Remember this is the same Robert Frost who disparaged the writing of free verse, by many of his more obviously Modernist contemporaries, as trying to play tennis with the net down. The same Robert Frost who disparaged the, then fashionable, interest in Surrealism with its wild leaps over convention, its dislocation of the senses, the shock value of the illogical. For Frost such practices could lead only “to undirected associations and kicking ourselves from one chance suggestion to another in all directions as of a hot afternoon in the life of a grasshopper”.

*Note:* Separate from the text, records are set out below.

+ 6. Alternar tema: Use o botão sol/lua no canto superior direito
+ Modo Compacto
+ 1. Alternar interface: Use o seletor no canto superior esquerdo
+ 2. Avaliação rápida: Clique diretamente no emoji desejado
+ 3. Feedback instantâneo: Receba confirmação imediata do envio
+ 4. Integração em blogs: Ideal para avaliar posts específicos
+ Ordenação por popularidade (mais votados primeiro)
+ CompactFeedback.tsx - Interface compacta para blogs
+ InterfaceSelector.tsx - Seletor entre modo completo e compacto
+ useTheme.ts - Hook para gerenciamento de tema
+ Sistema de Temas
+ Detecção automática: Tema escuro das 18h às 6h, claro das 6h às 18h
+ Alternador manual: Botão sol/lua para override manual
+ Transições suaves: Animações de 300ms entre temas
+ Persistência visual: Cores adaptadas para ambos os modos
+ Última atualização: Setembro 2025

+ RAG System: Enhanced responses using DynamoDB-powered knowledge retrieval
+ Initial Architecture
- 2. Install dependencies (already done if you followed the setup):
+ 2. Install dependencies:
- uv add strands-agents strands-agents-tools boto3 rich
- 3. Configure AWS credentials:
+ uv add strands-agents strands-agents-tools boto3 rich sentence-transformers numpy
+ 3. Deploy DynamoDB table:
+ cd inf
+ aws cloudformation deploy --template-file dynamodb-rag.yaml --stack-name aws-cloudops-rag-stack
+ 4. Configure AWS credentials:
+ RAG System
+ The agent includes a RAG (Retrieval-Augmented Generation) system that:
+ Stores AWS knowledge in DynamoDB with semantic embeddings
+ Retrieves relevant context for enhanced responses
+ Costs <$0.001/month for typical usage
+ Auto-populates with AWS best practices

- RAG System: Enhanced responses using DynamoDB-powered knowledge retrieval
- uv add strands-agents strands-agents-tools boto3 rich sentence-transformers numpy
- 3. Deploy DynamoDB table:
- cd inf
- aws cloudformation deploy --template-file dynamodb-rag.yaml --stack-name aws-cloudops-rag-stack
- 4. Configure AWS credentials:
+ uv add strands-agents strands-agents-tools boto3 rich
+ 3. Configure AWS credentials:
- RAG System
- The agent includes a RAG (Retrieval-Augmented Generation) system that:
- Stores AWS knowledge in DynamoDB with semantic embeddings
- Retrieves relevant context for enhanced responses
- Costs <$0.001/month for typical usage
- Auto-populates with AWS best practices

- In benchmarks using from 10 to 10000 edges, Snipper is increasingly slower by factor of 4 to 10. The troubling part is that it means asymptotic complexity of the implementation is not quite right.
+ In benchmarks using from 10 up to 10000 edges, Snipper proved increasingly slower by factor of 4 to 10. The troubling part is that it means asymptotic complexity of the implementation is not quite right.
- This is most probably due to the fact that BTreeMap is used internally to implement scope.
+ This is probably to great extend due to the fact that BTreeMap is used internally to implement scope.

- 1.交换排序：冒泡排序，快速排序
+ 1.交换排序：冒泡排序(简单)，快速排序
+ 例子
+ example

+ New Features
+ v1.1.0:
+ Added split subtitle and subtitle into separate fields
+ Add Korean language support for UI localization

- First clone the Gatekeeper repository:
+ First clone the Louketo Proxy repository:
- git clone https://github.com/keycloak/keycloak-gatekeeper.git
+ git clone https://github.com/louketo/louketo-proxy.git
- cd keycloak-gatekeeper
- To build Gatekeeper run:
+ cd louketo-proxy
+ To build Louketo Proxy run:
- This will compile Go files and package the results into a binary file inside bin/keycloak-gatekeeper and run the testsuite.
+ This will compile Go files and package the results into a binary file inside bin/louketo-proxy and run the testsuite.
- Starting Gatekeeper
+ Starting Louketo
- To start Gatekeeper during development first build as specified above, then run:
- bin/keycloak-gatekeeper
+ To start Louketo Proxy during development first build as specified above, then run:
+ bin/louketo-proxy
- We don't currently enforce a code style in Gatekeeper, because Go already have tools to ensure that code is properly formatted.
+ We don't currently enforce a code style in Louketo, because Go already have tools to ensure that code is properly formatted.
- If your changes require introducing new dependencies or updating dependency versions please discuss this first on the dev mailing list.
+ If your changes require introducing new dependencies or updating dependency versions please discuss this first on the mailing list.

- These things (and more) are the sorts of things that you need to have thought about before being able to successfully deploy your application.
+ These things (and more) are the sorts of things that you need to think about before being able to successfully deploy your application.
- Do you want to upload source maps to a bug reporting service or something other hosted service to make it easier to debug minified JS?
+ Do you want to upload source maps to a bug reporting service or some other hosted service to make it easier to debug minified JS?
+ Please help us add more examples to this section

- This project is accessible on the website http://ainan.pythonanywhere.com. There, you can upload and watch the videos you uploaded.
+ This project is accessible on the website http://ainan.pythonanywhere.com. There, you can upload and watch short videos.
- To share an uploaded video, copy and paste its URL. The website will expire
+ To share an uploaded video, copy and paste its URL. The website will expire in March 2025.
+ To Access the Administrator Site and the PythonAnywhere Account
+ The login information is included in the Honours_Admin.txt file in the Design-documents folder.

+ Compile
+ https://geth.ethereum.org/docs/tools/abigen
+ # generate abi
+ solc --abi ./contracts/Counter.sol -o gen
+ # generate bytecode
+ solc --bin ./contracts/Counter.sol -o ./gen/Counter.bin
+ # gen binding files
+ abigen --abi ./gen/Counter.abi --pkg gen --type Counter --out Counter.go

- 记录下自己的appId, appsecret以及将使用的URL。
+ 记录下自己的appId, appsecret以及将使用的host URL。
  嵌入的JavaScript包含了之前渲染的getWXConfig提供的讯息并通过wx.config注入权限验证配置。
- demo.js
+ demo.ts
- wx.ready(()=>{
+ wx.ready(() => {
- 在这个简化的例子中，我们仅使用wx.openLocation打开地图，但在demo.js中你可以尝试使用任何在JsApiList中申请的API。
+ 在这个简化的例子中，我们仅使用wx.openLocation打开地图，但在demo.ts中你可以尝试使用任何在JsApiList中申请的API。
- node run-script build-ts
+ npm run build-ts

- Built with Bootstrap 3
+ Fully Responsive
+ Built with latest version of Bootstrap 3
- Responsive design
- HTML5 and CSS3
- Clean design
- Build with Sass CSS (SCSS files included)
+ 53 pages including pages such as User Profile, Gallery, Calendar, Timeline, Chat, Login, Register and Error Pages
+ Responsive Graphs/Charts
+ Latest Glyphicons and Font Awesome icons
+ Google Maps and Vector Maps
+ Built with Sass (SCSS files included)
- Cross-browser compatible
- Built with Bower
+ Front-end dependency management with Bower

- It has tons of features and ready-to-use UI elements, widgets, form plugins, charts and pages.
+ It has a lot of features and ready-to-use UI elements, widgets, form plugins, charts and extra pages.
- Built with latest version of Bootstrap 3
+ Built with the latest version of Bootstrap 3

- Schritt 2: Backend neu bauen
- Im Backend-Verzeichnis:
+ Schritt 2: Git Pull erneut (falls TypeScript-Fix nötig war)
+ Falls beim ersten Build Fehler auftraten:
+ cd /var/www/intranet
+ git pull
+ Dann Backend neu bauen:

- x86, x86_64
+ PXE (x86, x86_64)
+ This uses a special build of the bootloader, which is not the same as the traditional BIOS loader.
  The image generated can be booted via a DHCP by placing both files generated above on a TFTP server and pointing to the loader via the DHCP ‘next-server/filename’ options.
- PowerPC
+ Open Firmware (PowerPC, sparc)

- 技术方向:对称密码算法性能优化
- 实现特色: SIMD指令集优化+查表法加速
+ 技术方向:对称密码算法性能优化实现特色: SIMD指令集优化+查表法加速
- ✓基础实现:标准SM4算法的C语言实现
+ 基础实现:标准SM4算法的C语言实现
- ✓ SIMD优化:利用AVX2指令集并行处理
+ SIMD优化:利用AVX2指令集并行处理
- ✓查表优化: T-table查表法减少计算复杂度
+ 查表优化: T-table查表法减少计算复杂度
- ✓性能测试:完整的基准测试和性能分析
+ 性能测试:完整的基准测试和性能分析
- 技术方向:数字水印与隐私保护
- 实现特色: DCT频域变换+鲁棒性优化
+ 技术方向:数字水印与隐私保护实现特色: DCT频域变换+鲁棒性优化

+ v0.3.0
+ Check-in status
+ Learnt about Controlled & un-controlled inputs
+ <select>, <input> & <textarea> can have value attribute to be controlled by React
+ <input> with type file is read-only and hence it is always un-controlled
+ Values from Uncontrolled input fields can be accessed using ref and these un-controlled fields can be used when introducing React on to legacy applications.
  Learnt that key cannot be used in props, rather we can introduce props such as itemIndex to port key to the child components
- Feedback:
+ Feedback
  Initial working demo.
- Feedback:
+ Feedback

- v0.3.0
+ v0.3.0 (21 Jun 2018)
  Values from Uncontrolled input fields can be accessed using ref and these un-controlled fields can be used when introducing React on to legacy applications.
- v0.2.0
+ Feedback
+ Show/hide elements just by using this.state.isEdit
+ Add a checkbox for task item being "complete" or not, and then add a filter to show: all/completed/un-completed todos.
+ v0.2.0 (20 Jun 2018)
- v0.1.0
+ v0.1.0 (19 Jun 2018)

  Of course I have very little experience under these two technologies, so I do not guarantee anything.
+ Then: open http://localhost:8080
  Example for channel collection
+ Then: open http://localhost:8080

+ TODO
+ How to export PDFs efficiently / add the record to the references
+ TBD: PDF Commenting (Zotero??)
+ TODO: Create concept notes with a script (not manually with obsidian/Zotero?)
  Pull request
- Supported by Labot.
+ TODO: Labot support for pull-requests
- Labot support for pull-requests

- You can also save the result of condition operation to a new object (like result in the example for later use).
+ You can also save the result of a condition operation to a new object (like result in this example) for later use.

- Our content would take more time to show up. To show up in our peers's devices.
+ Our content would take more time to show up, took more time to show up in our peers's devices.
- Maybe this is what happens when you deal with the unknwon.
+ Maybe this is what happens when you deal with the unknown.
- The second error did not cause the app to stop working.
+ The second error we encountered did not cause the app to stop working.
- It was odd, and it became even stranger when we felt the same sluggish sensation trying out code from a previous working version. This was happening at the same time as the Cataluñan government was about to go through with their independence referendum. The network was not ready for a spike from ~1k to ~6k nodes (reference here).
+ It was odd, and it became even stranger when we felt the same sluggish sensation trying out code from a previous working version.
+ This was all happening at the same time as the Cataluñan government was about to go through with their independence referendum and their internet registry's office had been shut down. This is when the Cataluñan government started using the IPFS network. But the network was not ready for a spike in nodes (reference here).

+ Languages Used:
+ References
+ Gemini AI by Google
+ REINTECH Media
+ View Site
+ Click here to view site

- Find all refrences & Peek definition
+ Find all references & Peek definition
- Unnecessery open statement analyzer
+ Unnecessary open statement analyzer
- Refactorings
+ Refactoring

The cow with the aching stomach is paralleled by a dying peach tree in ‘There Are Roughly Zones’. The narrator has moved “far north” and has transplanted a peach tree and now the northern winter is threatening it. He sits indoors and frets about it, trying to blame the weather rather than himself. But self-criticism arises all the same and it is human “ambition” that gets the blame, that “limitless trait in the hearts of men”. More precisely:
[. . .] though there is no fixed line between right and wrong,
There are roughly zones whose laws must be obeyed.
I love the messy pragmatism implied by “roughly zones”. One of his recurring concerns, Frost said, was with “the impossibility of drawing sharp lines and making exact distinctions” – no red lines, lines in the sand, defined boundaries, but zones of negotiation, places calling for compromise, no fundamental clarity, rather a feeling-out, a region requiring a dialogue.
As in a poem like ‘The Tuft of Flowers’. A man comes to a mown field to turn the cut grass, the hay, to help its drying. He looks about for the man who had earlier mowed the grass:
But he had gone his way, the grass all mown,
And I must be, as he had been, – alone,
‘As all must be,’ I said within my heart
The hermetically cellular, or as we would now say, atomised nature of society seems to be assumed by the narrator. It looks like there is going to be no breaking of boundaries here. But a “[be]wildered” butterfly passes him, looking for flowers that grew there yesterday, now cut down. The butterfly leads him to a “leaping tongue of bloom” left deliberately, out of “sheer morning gladness” by the mower. The narrator hears the message from this “tongue of bloom” which speaks of each man as a “spirit kindred” to the other. It’s as if they now enter into a dialogue, revising the earlier solipsistic observation. Now:
‘Men work together,’ I told him from the heart,
‘Whether they work together or apart.’
There is a rosy-edged hint of sentimentality here perhaps. But the fanciful dialogue between the two men (who actually never meet) represents a successful negotiation into that rough zone between individuals, the cellular membrane is actually permeable, and the result here is consolatory.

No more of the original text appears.